Lettre 295, 1672 (Sévigné)

La bibliothèque libre.
Texte établi par Monmerqué, Hachette (3p. 138-140).
◄  294
296  ►

1672

295. — DE MADAME DE SÉVIGNÉ À MADAME LA COMTESSE DE BUSSY RABUTIN.

À Paris, ce 7e juillet.

J’avois résolu, je ne sais pourquoi, de pousser mon impertinence jusqu’au bout, et puisque j’avois manqué une fois à vous faire réponse[1], je croyois bien n’en pas demeurer là, et continuer, tant que vous me feriez l’honneur de m’écrire ; mais malgré cette belle résolution, je me sens forcée de le faire. Votre lettre me désarme, je ne sais plus où trouver de la brutalité, je n’eusse jamais cru voir en moi une telle foiblesse. J’ai trouvé très-plaisant tout ce que vous m’avez mandé, et j’ai plutôt manqué de vous faire réponse par la crainte de ne rien dire qui vaille, que par l’envie de vous faire un affront, comme j’ai déjà fait. Est-ce ainsi que vous écrivez, Madame la Comtesse ? Il y a du Rouville[2] et du Rabutin dans votre style, la province ne l’a point gâté ; et bien loin de vous apostropher dans la lettre de mon cousin, je lui écrirai dans celle-ci, si je m’en avise. Voilà un changement qui vous doit surprendre.

Vous me donnez une nouvelle envie d’avoir soin de mon petit rejeton[3], et je la passerois sans doute cette envie, si je ne m’en allois point en Provence. Mais je m’en vais voir cette pauvre Grignan. Je ne sais si je passerai en Bourgogne : quoi qu’il en soit, si je ne vous en donne avis, c’est que je passerai trop loin de vous, et que je ne veux point m’arrêter. Voilà un assez long temps que j’abandonnerai notre écolier. Je ne me dédis point de tout le bien que j’ai dit de lui : son esprit paroît doux et aimable.

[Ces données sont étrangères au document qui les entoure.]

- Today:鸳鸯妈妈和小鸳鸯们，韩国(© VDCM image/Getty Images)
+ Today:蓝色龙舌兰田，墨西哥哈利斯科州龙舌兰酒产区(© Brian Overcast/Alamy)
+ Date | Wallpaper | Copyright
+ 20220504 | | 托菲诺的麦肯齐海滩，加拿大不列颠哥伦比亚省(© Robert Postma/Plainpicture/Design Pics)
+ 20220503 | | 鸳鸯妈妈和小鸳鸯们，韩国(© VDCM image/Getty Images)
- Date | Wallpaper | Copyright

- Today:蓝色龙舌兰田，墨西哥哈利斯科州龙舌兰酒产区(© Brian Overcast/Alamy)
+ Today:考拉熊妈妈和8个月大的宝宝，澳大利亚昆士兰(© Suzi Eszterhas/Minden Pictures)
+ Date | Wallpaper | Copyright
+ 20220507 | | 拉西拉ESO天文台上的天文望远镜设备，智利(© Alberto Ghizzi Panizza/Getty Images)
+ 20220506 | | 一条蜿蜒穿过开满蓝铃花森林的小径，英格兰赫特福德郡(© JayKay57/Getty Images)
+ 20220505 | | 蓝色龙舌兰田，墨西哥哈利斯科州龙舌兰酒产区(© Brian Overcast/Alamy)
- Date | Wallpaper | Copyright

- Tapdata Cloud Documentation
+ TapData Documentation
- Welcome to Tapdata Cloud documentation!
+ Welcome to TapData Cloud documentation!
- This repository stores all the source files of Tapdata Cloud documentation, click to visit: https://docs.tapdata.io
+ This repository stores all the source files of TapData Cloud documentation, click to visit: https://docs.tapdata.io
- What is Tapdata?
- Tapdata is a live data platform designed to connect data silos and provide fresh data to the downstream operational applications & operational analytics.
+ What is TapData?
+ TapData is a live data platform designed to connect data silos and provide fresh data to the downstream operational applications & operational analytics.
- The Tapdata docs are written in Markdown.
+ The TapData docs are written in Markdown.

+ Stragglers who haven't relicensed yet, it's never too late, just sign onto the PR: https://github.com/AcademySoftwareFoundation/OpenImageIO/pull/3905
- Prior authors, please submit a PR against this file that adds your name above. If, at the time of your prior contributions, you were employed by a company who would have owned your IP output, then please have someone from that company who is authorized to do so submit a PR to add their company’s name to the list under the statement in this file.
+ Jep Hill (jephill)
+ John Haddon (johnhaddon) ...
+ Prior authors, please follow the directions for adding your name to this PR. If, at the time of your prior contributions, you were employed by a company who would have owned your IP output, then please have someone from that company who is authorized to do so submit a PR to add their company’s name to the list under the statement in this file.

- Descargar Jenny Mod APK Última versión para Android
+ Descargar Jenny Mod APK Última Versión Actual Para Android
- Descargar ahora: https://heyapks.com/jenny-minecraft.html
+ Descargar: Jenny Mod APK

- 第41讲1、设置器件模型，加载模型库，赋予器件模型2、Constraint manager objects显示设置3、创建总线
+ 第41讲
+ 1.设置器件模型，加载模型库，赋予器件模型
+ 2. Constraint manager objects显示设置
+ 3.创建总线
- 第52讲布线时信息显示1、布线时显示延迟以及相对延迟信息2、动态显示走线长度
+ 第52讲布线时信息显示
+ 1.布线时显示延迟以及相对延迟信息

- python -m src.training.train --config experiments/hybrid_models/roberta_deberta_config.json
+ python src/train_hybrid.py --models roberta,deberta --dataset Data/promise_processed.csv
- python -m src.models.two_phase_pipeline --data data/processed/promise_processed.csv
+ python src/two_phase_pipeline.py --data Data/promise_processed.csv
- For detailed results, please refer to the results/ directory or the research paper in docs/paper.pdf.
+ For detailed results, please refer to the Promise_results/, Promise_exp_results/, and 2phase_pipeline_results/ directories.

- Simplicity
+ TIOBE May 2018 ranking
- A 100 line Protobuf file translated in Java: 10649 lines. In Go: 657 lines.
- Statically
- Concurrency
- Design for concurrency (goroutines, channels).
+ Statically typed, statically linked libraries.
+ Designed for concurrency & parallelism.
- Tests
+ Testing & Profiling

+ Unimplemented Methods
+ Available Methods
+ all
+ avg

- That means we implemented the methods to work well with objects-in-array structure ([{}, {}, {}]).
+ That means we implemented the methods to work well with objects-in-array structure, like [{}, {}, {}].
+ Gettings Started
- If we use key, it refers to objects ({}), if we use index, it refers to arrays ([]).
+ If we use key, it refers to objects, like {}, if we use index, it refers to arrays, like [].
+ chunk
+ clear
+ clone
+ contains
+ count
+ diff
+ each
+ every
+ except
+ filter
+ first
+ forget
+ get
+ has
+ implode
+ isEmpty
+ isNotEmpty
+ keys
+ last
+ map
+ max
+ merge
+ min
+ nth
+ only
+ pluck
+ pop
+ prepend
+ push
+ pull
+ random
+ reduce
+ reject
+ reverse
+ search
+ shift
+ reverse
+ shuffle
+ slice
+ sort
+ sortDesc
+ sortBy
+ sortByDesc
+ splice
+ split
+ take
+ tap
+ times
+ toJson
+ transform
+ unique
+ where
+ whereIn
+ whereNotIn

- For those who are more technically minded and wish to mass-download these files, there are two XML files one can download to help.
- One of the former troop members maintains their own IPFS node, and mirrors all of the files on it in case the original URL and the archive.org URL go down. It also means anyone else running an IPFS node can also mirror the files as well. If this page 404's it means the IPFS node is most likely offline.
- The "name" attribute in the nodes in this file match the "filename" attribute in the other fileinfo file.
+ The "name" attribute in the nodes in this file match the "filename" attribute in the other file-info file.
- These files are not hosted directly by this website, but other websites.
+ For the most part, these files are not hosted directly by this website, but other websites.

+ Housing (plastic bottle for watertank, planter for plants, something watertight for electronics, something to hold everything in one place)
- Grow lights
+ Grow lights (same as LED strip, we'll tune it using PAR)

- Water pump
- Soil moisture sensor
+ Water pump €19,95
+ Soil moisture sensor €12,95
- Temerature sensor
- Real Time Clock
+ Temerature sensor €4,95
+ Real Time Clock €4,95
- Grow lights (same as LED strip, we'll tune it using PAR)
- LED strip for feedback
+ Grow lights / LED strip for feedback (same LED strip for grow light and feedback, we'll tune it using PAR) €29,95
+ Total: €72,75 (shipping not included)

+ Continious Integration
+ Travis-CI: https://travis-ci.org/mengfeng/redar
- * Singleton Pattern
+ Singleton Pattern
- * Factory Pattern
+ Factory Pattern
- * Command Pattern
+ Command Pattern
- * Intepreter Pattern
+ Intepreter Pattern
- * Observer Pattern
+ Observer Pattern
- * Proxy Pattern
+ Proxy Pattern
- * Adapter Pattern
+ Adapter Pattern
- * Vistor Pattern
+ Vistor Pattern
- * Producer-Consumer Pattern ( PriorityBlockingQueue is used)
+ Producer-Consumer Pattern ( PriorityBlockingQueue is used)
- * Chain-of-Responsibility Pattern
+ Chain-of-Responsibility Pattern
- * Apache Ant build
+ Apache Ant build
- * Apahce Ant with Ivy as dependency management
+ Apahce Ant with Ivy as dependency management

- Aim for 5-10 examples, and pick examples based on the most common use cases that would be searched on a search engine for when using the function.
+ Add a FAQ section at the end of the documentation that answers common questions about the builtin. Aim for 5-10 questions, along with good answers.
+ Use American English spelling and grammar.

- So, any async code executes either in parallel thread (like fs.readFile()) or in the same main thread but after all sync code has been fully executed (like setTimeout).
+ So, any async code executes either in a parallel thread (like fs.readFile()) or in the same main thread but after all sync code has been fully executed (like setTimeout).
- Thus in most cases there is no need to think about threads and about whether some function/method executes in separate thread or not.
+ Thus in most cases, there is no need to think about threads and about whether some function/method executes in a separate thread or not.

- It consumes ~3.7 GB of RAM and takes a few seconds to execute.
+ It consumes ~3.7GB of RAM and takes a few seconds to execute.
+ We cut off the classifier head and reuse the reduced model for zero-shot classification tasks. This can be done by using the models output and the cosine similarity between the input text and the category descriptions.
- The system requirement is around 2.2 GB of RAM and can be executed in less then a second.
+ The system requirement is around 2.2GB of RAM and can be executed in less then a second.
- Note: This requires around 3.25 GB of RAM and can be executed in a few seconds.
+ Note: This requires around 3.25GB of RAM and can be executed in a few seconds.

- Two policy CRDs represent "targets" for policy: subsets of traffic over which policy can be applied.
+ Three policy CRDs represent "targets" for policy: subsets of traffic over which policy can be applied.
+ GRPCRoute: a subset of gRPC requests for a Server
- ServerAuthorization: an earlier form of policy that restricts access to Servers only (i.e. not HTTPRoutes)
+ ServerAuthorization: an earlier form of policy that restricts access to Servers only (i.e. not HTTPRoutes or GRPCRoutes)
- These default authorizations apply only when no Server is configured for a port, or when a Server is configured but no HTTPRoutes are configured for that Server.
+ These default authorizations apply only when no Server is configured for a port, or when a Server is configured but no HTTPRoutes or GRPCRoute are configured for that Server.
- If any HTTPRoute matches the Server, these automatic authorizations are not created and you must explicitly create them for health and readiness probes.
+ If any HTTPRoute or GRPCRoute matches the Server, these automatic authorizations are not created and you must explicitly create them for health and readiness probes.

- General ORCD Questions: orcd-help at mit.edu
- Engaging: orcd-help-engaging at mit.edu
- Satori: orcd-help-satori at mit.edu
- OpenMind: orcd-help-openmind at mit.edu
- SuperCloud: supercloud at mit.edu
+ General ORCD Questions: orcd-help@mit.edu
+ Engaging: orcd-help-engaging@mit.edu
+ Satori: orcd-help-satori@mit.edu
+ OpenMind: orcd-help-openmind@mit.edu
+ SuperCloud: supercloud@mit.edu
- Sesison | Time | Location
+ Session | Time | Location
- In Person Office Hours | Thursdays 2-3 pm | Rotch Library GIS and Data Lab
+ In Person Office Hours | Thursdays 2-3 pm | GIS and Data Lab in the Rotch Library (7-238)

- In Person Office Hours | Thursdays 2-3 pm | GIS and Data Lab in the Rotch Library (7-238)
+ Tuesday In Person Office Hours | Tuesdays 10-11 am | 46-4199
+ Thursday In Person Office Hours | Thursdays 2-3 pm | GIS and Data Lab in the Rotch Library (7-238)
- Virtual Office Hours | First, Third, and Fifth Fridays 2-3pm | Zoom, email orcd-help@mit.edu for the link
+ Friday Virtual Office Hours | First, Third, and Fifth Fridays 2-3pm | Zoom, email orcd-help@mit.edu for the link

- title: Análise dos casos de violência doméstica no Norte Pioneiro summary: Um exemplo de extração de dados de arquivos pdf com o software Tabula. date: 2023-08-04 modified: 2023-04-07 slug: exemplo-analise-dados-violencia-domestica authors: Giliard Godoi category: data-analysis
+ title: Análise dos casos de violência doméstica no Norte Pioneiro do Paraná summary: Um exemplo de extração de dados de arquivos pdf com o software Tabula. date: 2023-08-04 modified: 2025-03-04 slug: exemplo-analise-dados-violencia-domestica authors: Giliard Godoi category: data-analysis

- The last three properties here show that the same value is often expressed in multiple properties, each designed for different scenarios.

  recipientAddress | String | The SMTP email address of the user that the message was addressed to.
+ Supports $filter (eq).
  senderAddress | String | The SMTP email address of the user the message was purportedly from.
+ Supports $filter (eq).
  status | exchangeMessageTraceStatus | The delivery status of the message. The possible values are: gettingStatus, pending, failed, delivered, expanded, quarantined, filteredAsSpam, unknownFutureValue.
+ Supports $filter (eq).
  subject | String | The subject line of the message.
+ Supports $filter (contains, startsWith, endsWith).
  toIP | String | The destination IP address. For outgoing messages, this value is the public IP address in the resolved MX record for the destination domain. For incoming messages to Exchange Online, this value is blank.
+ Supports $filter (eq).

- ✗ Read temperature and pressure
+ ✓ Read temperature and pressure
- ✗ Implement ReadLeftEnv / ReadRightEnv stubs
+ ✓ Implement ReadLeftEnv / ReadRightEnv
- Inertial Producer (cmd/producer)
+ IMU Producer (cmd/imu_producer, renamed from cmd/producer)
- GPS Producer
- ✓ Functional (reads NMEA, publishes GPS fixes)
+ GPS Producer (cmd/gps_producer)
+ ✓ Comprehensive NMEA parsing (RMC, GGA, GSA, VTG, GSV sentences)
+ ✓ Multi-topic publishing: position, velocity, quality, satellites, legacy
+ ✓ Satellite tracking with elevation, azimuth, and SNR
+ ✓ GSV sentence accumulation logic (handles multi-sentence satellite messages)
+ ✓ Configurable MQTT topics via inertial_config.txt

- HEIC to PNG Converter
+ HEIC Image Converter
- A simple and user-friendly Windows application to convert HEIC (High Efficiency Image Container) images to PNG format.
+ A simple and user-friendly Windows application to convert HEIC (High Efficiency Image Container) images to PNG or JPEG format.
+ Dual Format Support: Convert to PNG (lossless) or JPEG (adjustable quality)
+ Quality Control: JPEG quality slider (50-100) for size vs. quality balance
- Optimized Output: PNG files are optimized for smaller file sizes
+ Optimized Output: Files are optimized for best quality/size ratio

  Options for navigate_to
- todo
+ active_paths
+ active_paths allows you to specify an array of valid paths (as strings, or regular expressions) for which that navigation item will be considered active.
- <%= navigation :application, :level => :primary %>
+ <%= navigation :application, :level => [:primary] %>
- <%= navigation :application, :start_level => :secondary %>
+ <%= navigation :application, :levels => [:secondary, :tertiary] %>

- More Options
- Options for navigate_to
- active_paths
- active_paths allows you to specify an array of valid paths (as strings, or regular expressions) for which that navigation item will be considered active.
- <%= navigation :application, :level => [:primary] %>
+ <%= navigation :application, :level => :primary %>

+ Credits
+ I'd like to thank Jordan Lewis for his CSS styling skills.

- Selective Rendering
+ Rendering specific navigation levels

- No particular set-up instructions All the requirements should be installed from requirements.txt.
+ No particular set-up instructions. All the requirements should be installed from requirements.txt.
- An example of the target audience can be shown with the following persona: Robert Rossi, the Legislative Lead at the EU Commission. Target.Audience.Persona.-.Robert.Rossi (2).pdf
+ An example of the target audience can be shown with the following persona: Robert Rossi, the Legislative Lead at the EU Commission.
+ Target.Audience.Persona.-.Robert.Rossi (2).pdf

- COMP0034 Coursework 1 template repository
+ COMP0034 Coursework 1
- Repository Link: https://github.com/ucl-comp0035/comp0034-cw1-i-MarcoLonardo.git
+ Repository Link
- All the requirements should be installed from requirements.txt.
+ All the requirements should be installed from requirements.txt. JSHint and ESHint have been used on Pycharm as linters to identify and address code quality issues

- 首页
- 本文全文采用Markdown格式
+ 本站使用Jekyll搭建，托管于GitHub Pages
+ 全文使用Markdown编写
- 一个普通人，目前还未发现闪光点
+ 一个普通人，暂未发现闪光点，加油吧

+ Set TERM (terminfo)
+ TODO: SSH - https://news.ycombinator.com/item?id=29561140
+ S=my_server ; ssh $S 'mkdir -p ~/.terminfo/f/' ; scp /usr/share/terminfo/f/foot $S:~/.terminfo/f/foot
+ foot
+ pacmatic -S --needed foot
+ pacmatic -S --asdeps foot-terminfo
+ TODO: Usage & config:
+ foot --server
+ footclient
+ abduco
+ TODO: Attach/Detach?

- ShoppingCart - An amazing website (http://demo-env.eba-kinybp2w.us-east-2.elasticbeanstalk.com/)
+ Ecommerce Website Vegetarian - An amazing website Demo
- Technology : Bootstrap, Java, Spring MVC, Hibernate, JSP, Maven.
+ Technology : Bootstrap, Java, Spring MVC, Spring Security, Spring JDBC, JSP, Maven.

J’ai perdu depuis huit jours ma pauvre tante de la Trousse, après une maladie de sept mois. Cette longue souffrance, et cette mort ensuite, m’a bien fait répandre des larmes. Je l’aimois et honorois parfaitement. Je ne lui ferai donc point vos compliments, mais bien à mon oncle l’abbé, qui vous honore toujours, et qui vous est trop obligé de votre souvenir.


  1. Lettre 295. — 1. Voyez la lettre de Mme de Sévigné au comte de Bussy, du 24 avril précédent, p. 33.
  2. 2. La comtesse de Bussy était, comme nous l’avons dit, fille de Jacques de Rouville.
  3. 3. Le fils aîné de Bussy était destiné à devenir l’aîné de tous les Rabutins, à monter au rang que Mme de Sévigné tenait dans la famille (voyez tome I, p. 357). On a vu plus haut (lettres 268 et 286) qu’il était à Paris pour y faire ses études.